1. It’s quite a long paper covering infrastructure engineering and recommendation algorithm topics. There are many highlights worthing discussion on both sides.

2. Compared to RealGraph, GraphJet’s main duty is to generate relevant content for users, and it also supports generating similar items for both users and tweets

3. In short, GraphJet is an in-memory graph processing engine that maintains

   a real-time bipartite interaction graph between users and tweets. Here in-memory and real-time are the keywords. They are the hard design constraints for the whole system

4. This paper traces the evolution of graph recommendations at Twitter over four generations of systems: Cassovary, RealGraph, MagicRecs, and GraphJet. This gives us an excellent example of how the system evolves in a real production system

5. It currently serves about 15% of Home Timeline tweets, considering only 50% of tweets come from the out-of-network source. So it actually serves 30% of the out-of-network tweets. The remaining 70% comes from the Embedding Spaces

System evolution

WTF and Cassovary

Overall architecture

Below is the architecture of WTF and Cassovary. This is the beginning version of the graph system back in 2010.

1. Quick launching is the top priority. So in this design, they assume the entire graph can be fit into memory on a single server. And it works well

2. In the picture, Cassovary, the in-memory graph processing engine is the core.

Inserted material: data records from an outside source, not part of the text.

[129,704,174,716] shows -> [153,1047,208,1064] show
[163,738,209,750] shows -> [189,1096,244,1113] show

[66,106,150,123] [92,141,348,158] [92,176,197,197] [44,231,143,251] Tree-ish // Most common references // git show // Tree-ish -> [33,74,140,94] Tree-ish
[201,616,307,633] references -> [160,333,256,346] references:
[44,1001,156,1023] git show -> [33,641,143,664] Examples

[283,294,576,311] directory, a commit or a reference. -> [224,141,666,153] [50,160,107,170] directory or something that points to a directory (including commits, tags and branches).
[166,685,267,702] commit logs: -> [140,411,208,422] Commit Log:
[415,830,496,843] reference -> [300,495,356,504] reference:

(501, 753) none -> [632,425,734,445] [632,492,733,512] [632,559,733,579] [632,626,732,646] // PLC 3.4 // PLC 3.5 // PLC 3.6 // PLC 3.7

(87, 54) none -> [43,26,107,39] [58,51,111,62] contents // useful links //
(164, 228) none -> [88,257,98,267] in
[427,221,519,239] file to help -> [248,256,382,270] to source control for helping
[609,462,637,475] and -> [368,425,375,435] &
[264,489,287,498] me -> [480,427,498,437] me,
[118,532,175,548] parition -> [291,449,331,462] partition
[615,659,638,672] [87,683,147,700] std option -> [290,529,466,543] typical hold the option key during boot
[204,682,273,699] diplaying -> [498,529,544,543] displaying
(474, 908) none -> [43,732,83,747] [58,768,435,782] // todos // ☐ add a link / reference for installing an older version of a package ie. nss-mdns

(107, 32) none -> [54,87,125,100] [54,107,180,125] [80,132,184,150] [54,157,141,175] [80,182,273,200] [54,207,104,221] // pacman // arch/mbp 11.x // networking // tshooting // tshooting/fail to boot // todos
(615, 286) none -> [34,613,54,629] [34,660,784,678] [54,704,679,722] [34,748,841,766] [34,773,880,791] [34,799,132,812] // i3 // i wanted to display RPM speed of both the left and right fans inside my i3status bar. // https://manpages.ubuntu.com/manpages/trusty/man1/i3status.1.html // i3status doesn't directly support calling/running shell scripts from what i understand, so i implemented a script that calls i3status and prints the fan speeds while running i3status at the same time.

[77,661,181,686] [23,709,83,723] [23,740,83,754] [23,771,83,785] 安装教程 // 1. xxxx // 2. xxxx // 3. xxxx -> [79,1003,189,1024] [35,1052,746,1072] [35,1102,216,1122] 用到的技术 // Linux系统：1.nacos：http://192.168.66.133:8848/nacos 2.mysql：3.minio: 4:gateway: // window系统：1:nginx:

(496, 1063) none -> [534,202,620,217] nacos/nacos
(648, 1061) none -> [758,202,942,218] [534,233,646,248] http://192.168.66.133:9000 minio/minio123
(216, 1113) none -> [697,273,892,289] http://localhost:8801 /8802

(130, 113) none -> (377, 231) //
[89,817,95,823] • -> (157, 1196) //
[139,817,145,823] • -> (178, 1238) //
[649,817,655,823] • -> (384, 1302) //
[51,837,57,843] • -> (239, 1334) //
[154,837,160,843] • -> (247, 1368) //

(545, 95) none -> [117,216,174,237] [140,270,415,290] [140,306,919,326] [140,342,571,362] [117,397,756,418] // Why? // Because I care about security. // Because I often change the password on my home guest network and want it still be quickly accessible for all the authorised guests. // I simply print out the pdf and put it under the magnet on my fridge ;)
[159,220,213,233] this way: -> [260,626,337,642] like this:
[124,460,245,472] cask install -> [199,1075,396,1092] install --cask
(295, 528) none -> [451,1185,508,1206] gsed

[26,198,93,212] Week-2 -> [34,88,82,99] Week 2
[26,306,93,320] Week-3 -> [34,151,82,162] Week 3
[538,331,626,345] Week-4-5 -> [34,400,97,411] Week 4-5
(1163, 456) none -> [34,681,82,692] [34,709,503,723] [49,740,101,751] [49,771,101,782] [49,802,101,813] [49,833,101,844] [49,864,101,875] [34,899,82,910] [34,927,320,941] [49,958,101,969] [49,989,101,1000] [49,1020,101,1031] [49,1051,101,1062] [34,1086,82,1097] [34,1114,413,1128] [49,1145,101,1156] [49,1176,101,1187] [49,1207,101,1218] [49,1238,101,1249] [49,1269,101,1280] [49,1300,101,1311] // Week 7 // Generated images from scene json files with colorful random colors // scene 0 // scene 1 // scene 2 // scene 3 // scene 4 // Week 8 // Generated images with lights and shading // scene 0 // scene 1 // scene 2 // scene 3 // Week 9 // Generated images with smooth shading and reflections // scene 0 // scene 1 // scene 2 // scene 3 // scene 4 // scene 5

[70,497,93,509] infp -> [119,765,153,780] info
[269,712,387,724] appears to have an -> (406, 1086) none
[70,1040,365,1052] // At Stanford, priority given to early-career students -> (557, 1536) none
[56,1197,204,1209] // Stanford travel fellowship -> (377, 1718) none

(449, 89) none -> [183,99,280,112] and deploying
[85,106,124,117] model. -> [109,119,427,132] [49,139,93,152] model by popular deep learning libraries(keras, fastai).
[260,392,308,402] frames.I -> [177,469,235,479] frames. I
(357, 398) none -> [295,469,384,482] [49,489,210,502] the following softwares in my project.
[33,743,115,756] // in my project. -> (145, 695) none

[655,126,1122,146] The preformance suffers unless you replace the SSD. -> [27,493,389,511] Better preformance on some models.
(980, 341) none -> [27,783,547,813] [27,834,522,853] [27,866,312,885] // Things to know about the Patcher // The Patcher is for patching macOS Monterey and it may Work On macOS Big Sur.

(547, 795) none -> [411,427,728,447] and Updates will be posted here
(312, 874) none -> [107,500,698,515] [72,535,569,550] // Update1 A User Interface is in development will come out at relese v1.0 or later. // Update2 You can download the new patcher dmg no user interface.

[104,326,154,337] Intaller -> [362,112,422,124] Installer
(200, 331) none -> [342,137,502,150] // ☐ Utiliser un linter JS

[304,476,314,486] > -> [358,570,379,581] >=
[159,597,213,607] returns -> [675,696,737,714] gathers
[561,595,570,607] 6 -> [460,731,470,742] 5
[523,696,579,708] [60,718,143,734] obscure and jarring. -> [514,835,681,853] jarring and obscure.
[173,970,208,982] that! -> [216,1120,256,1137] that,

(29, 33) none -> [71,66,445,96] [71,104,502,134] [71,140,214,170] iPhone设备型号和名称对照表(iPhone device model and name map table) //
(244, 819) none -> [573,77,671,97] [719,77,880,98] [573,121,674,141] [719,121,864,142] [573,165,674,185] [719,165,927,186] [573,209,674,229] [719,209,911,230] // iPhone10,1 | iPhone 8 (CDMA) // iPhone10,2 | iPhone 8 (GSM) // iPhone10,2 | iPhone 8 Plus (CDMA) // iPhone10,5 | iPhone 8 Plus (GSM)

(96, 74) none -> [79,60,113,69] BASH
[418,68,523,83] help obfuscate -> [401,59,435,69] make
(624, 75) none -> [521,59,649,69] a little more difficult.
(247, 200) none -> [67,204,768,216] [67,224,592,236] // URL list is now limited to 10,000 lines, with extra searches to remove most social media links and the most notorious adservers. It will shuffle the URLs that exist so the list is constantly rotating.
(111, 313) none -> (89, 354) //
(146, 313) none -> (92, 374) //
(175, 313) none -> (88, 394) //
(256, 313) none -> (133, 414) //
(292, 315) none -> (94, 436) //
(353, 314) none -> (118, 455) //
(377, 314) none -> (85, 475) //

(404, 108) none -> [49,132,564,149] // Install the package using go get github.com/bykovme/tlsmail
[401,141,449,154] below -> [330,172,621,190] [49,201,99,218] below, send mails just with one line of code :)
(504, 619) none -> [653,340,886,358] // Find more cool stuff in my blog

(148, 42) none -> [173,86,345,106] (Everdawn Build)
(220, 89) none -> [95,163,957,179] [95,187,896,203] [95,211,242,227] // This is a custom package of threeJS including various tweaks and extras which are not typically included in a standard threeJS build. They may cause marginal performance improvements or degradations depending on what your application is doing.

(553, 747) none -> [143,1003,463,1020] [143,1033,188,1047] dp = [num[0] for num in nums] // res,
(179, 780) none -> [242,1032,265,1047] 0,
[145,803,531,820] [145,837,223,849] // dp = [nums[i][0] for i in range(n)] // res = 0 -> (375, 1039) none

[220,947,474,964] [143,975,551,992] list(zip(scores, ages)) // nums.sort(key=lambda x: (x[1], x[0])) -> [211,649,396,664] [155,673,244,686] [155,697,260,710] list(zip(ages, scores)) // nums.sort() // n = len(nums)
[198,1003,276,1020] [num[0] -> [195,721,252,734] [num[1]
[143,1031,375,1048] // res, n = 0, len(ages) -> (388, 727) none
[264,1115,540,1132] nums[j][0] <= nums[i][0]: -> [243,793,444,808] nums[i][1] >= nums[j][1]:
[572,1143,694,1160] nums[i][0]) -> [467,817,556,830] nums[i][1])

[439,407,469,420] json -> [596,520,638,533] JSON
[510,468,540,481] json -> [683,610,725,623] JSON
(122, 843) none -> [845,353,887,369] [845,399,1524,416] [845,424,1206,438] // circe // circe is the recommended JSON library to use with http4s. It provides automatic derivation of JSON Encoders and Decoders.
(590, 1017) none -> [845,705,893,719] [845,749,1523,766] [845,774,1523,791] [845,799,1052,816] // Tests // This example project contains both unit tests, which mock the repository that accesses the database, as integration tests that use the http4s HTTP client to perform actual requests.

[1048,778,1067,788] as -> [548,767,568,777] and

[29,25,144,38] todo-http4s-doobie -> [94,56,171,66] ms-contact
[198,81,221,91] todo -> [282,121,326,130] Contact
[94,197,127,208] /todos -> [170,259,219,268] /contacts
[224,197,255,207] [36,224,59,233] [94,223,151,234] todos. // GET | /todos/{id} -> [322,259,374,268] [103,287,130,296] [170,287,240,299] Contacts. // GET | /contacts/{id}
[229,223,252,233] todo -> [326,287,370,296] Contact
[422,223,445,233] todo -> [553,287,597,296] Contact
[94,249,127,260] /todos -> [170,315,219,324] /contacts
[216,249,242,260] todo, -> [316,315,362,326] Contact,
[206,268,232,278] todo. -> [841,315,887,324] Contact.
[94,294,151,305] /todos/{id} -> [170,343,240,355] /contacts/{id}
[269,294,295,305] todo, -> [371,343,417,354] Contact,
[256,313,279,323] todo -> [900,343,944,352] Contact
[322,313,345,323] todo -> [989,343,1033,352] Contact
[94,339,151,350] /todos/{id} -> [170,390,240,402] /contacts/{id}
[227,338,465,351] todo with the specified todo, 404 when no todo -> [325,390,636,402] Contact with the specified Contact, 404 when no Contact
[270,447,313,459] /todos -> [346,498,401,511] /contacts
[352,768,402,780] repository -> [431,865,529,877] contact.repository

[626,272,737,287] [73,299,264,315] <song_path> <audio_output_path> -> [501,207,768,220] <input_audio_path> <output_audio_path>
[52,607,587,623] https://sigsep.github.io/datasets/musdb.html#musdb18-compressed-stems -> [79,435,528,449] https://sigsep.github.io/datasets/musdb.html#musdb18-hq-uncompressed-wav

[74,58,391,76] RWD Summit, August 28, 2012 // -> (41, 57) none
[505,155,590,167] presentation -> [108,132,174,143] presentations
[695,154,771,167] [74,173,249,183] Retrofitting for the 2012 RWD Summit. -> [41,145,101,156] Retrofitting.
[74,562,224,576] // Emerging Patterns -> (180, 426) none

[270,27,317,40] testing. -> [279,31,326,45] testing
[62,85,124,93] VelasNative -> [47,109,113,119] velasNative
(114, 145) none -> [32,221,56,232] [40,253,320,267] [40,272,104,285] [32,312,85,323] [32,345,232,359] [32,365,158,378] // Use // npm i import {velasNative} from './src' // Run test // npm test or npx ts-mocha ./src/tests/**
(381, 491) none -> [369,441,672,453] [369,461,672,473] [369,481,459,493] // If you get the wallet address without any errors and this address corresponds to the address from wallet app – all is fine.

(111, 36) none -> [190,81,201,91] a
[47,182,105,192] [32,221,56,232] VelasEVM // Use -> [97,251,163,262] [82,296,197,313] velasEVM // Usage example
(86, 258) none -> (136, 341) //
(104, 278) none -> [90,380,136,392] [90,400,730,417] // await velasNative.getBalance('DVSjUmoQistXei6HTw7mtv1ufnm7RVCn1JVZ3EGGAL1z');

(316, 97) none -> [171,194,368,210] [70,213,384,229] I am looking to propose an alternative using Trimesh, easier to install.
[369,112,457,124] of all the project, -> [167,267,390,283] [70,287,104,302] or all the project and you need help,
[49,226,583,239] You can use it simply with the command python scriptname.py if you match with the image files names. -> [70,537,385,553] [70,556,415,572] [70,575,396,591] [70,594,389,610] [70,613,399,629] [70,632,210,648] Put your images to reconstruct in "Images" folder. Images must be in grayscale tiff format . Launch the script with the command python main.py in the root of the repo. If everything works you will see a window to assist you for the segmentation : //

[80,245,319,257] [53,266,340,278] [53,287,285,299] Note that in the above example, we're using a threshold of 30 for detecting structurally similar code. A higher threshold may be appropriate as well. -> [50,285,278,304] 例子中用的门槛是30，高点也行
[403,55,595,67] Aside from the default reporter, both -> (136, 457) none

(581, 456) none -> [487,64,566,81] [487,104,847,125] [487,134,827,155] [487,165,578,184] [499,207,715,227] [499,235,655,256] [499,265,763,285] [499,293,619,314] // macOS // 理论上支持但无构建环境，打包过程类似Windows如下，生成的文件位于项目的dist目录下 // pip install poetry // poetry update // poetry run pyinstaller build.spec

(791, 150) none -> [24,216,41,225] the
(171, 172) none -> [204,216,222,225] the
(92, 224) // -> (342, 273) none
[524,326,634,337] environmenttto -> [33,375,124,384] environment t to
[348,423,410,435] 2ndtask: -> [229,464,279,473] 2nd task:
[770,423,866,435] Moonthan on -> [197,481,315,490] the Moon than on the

   1. FlockDB is the front-end graph store, which stores the metadata and user behavior information in the production

   2. A follower graph snapshot is dumped daily from FlockDB into HDFS

   3. Cassovary loads the graph data from HDFS and builds the in-memory graph

   4. Cassovary provides vertex-based queries and recommendation API to compute the WTF suggestions

   5. Cassovary constantly consumes user action messages from a distributed queue (not included in the picture). Then the result is written to a MySQL DB called WTF DB

   6. The WTB DB serves online queries from Web and App old users

   7. Cassovary can be simply horizontally scaled by adding new instances because of the in-memory design

   8. For new users - the cold start problem is addressed by a completely different path, the left branch in the picture. Here they didn’t share the details. Probably some rule-based heuristic recommendations

Recommendation algorithms

As listed below, there are two robust algorithms in this system that GraphJet also inherits:

1. Circle of Trust, representing the most relevant users, results from personalized PageRank (details will be shared later)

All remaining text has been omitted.